July is Smart Irrigation Month! Just try and control your excitement: in this blog we’re going to talk all about outdoor watering...
First off, what we really should be talking about is xeriscaping, which is a style of landscaping that ditches the traditional water-hungry turfgrass lawn in favor of native, low-water or drought-tolerant plants. Added bonus: native grasses and groundcover plants often require little to no fertilizer, so you don’t have to worry about those potential pollutants running off your lawn and ultimately back into our waterways.

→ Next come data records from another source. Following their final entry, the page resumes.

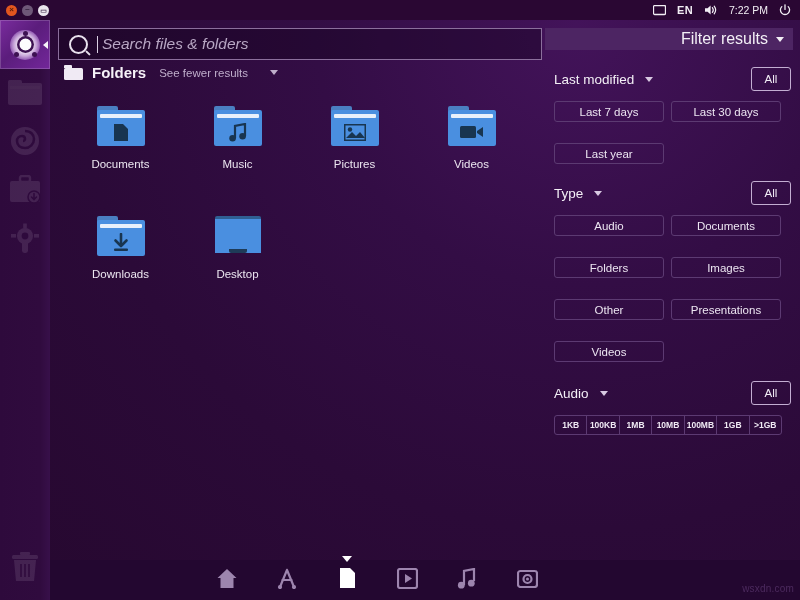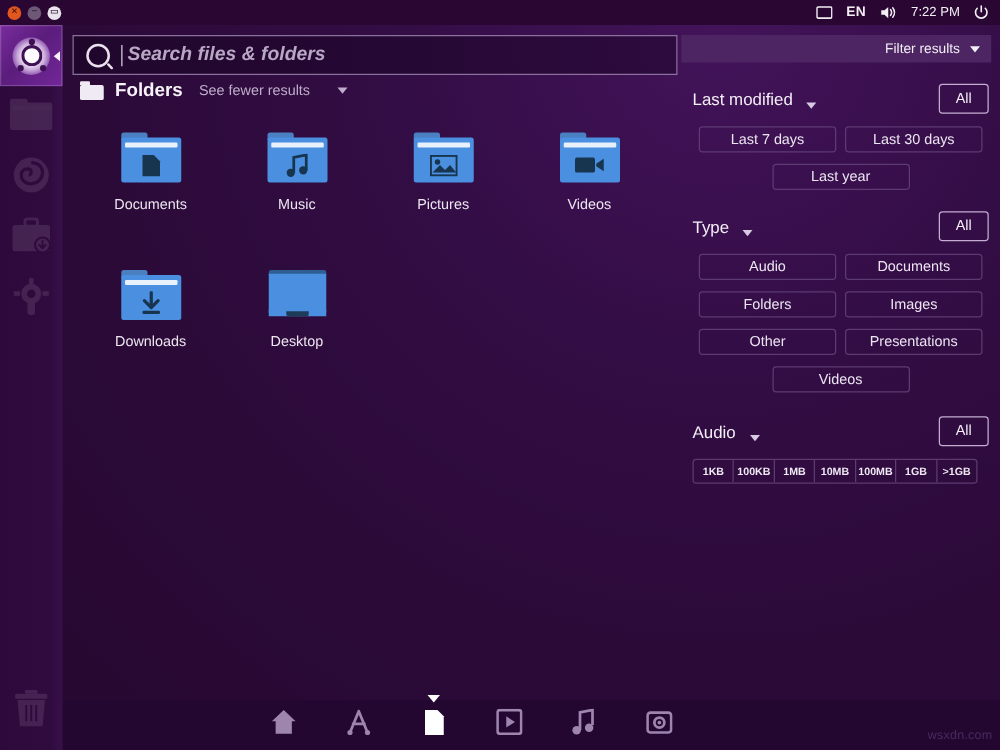--- a/index.html
+++ b/index.html
@@ -53,7 +53,7 @@
     display:flex;align-items:center;justify-content:center;}
 
   
-  .searchwrap{position:absolute;left:58px;top:28px;width:484px;height:32px;z-index:20;font-weight:bold;}
+  .searchwrap{position:absolute;left:58px;top:28px;width:484px;height:32px;z-index:20;}
   .search{width:100%;height:100%;box-sizing:border-box;
     border:1px solid #8b6f9c;background:rgba(20,3,28,.42);
     display:flex;align-items:center;padding:0 10px;}

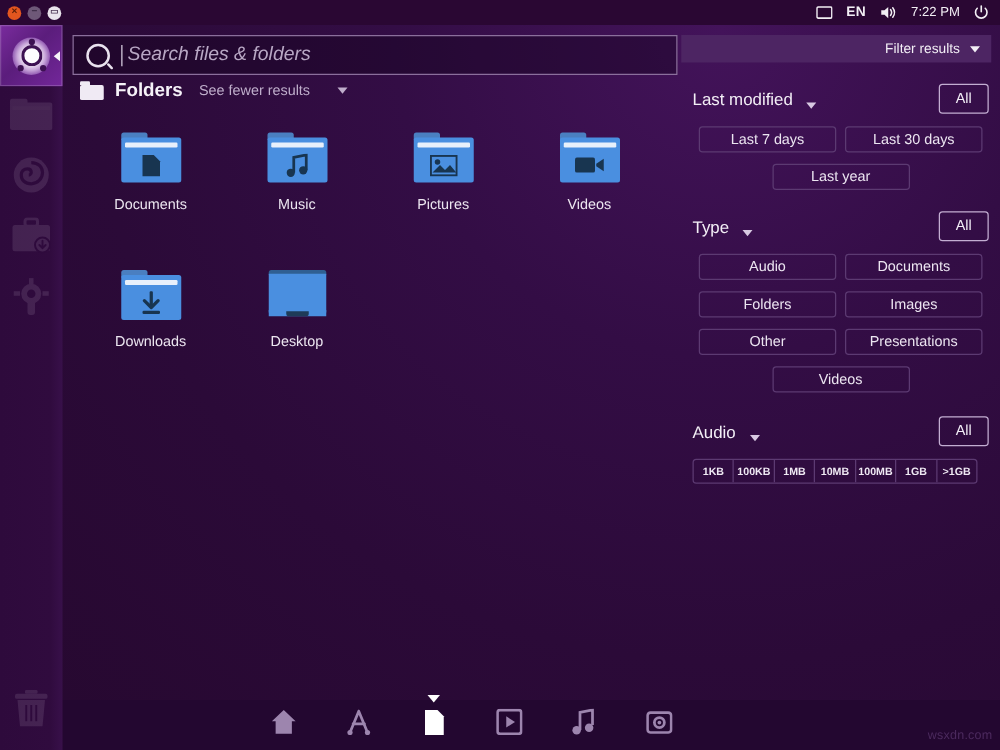--- a/index.html
+++ b/index.html
@@ -107,7 +107,7 @@
   .filters{position:absolute;left:545px;top:28px;width:248px;z-index:15;}
   .filter-head{height:22px;background:#4d2563;display:flex;align-items:center;
     justify-content:flex-end;padding-right:9px;gap:8px;}
-  .filter-head .lbl{color:#f3eff6;font-size:11px;}
+  .filter-head .lbl{color:#f3eff6;font-size:16px;}
   .fsection{margin-top:16px;}
   .fsec-head{display:flex;align-items:center;justify-content:space-between;
     height:26px;padding-right:2px;}

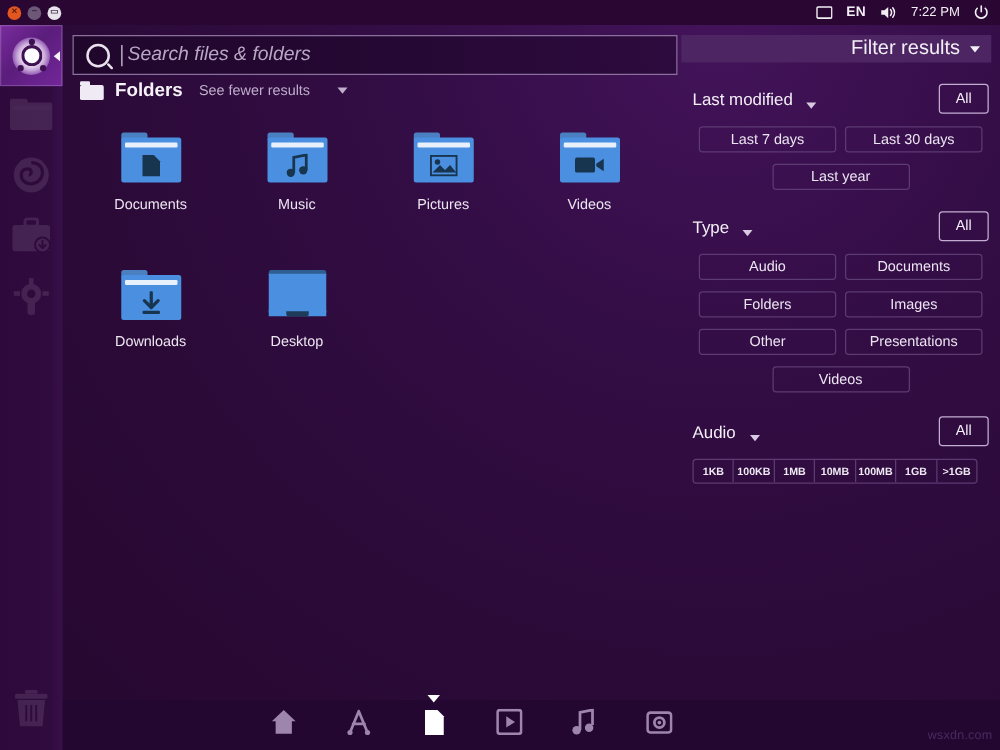--- a/index.html
+++ b/index.html
@@ -111,7 +111,7 @@
   .fsection{margin-top:16px;}
   .fsec-head{display:flex;align-items:center;justify-content:space-between;
     height:26px;padding-right:2px;}
-  .fsec-left{display:flex;align-items:flex-end;gap:11px;padding-left:9px;}
+  .fsec-left{display:flex;align-items:center;gap:11px;padding-left:9px;}
   .fsec-title{color:#f3eff6;font-size:13.5px;}
   .btn-all{min-width:40px;height:24px;box-sizing:border-box;border:1px solid #c3aed2;
     border-radius:3px;color:#f2edf6;font-size:11.5px;display:flex;align-items:center;

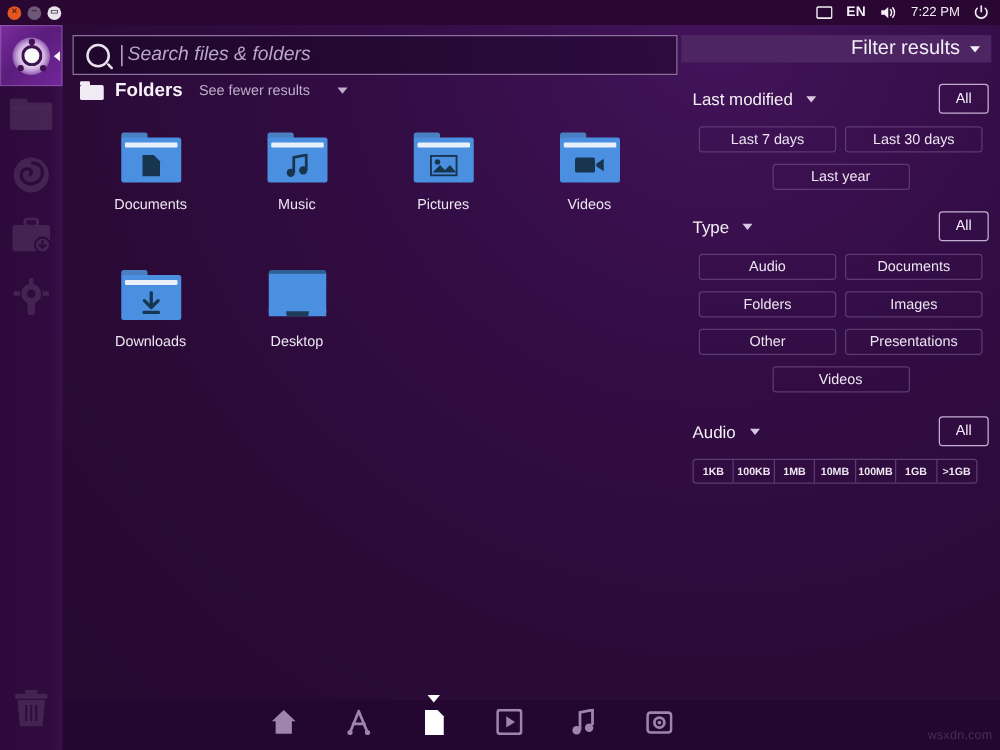--- a/index.html
+++ b/index.html
@@ -116,7 +116,7 @@
   .btn-all{min-width:40px;height:24px;box-sizing:border-box;border:1px solid #c3aed2;
     border-radius:3px;color:#f2edf6;font-size:11.5px;display:flex;align-items:center;
     justify-content:center;padding:0 11px;background:transparent;}
-  .fgrid{display:flex;flex-wrap:wrap;gap:9px 7px;padding:9px 2px 0 9px;justify-content:center;}
+  .fgrid{display:flex;flex-wrap:wrap;gap:21px 7px;padding:9px 2px 0 9px;}
   .fbtn{width:110px;height:21px;box-sizing:border-box;border:1px solid #5c3a72;
     border-radius:3px;color:#ece5f1;font-size:11.5px;display:flex;align-items:center;
     justify-content:center;background:transparent;}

If you’re interested in xeriscaping, there are a ton of great resources online. Here’s a few to get you started:
If you’re absolutely married to your turfgrass lawn and can’t bear to part with it, just know that keeping it lush and green can be awfully spendy and water wasteful. According to the US Environmental Protection Agency, as much as 50% of the water we use outdoors is lost due to wind, evaporation, and runoff caused by inefficient watering methods and systems. Fifty percent, y’all! A broken or missing sprinkler head can waste as much as 25,000 gallons of water over a six-month irrigation season. That’s enough water to fill a 25’x25’ swimming pool to a depth of five feet. *screams in water bill*
So, what can you do? In addition to regular maintenance to prevent or repair any leaks, you can follow these tips to reduce your irrigation system’s water waste:
SLOW THE FLOW
If water is applied too quickly, it can cause the water to run off of the landscape and into the street.
CHECK SPRINKLER HEADS
Ensure that sprinkler heads are properly placed and set-up so you’re not watering your driveway or the street.
USE LOW VOLUME IRRIGATION
Use drip irrigation, micro-sprinklers, or bubbler irrigation for planting beds and narrow strips of vegetation.
INSTALL A RAIN SENSOR
A rain sensor detects rain and shuts off an irrigation system to conserve water.
Outdoor Watering Schedule
One more tip that’s super important: follow the outdoor watering schedule!
State-wide, the law (Georgia Water Steward Act) says you can’t water outside between 10 a.m. and 4 p.m. Additionally, Savannah's local drinking water permit limits our water customers (residential, commercial, institutional, and industrial) to a three day outdoor water-use schedule.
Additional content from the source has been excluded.